[EXERCISE REQUIREMENTS]
Filter out all lines without the word "number" from the data below, please, and copy the rest.

[AVAILABLE RECORDS]
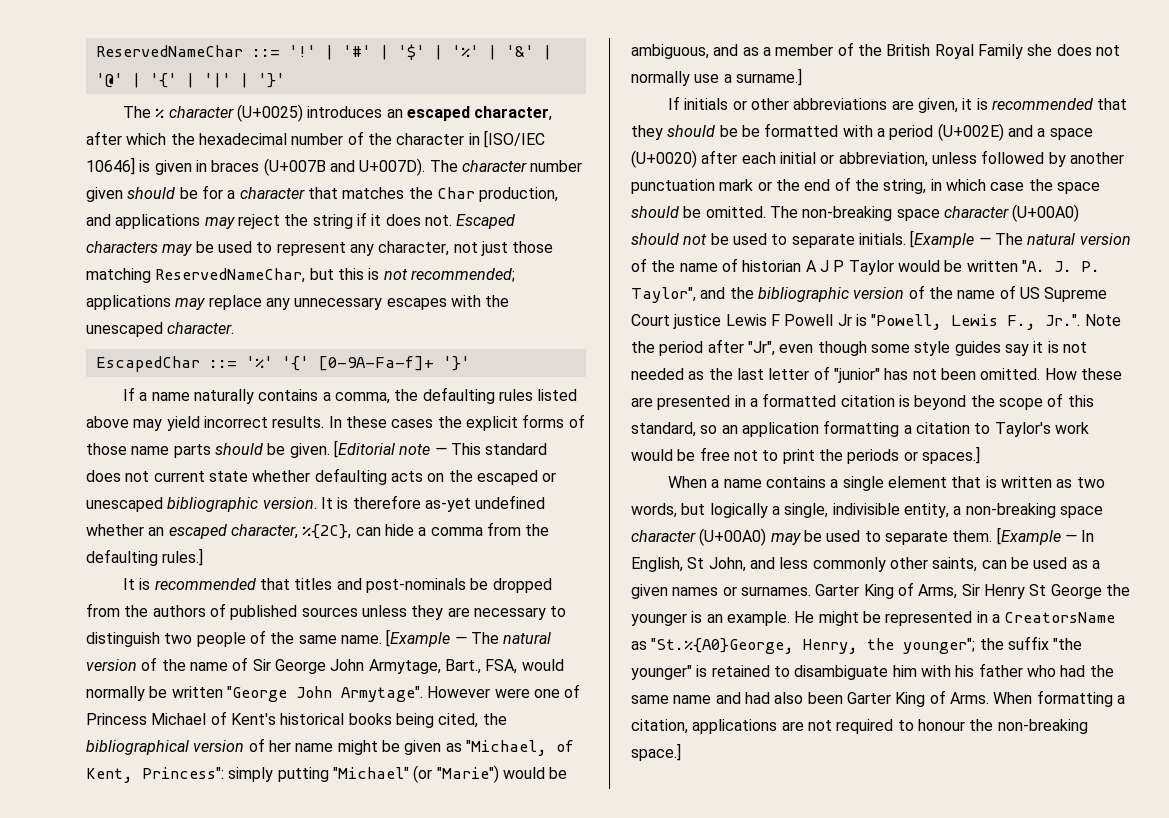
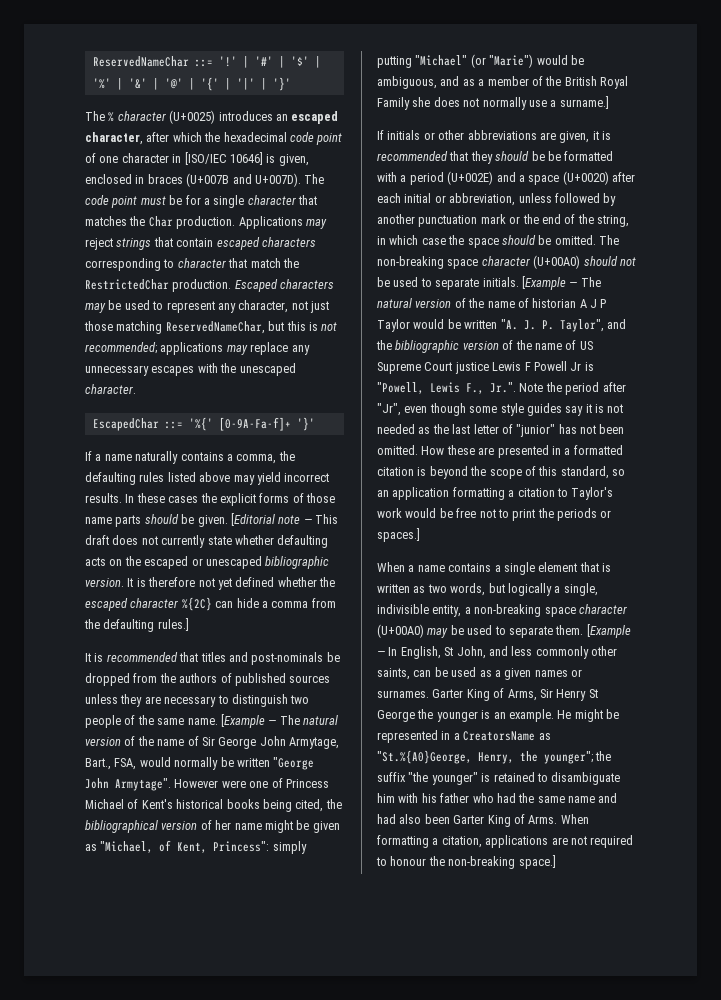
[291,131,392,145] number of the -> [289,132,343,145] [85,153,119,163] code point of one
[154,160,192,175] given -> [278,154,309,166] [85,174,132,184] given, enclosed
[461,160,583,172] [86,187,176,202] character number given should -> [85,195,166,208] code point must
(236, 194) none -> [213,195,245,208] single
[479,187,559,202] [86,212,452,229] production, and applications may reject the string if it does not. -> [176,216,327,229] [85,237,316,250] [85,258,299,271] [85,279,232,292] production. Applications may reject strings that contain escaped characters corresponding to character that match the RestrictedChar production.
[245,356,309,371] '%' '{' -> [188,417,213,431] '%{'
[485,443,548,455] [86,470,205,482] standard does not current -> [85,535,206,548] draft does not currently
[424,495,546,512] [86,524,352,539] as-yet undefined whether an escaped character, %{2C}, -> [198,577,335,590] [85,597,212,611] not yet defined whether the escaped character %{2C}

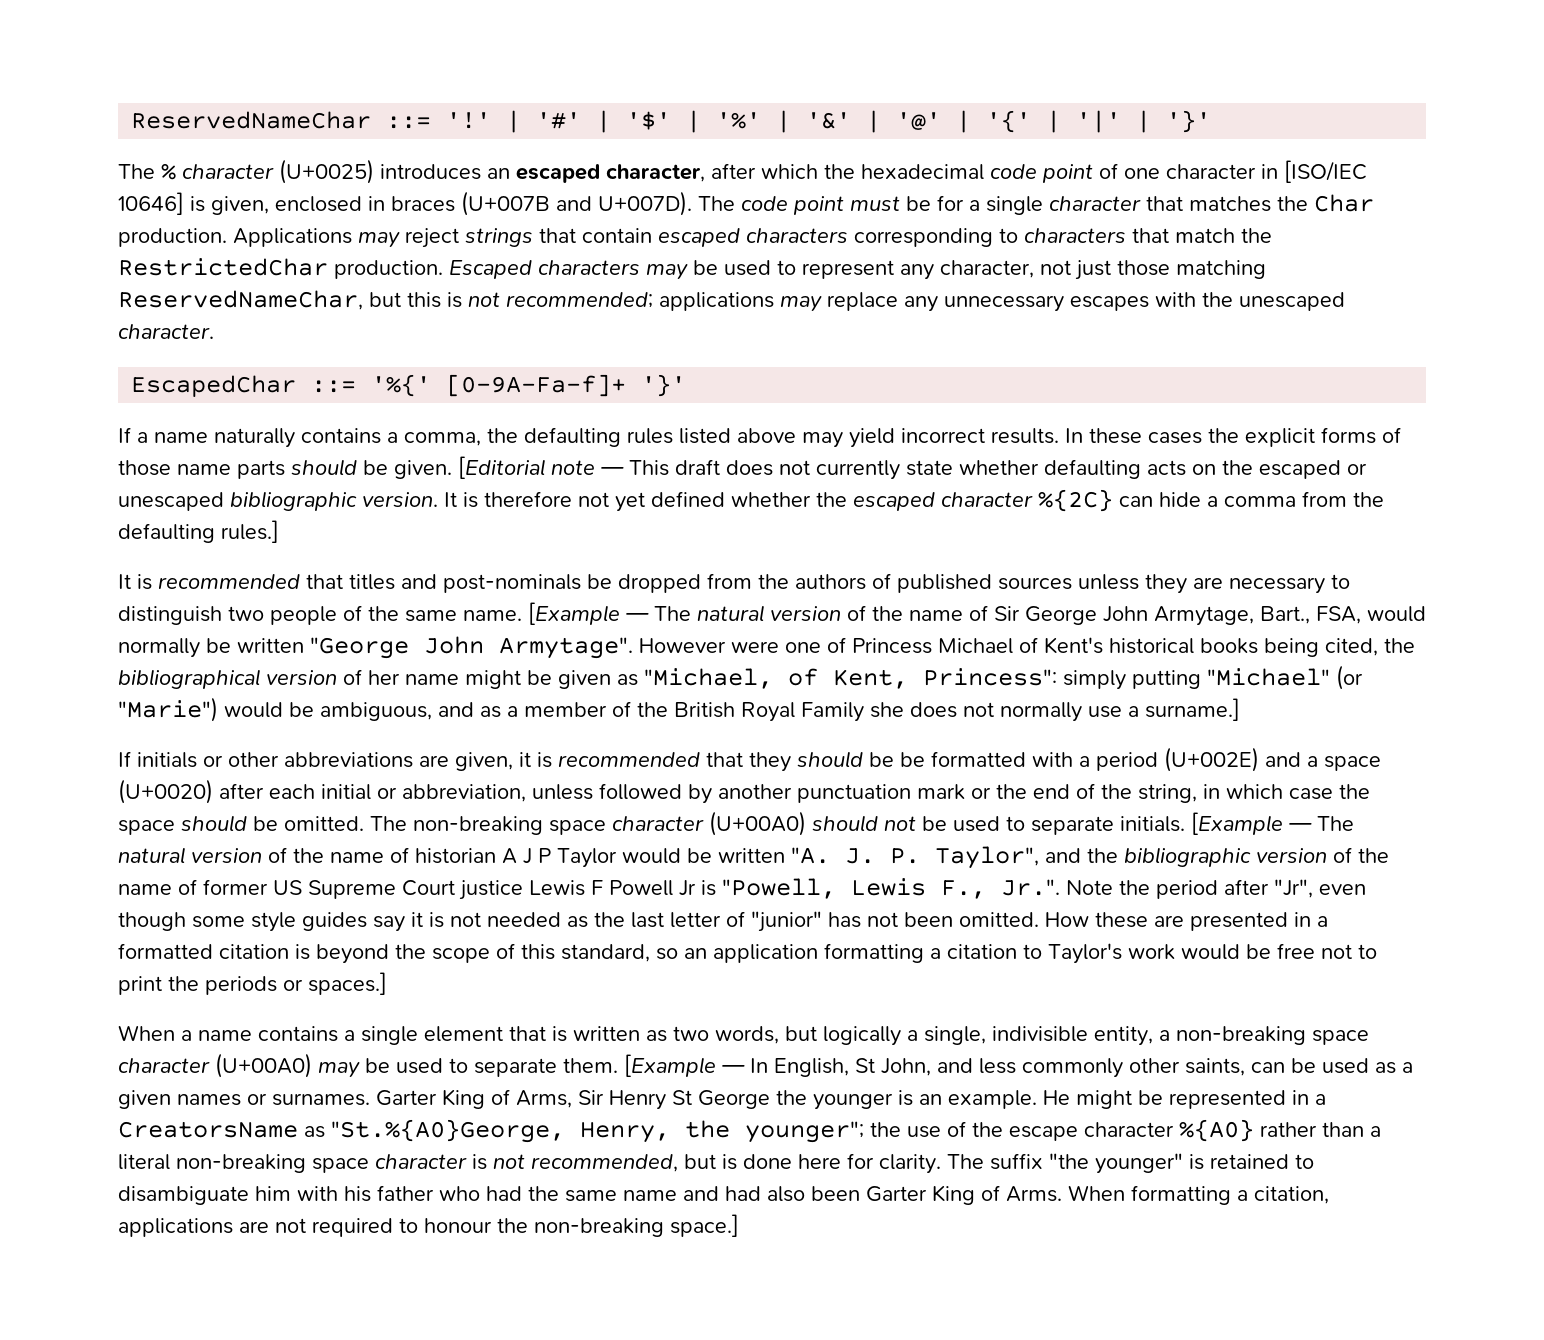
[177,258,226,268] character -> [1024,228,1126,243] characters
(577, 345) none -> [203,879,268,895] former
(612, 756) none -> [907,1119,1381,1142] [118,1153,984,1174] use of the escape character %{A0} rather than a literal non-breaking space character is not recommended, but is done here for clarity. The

[RESULT BELOW]
[291,131,392,145] number of the -> [289,132,343,145] [85,153,119,163] code point of one
[461,160,583,172] [86,187,176,202] character number given should -> [85,195,166,208] code point must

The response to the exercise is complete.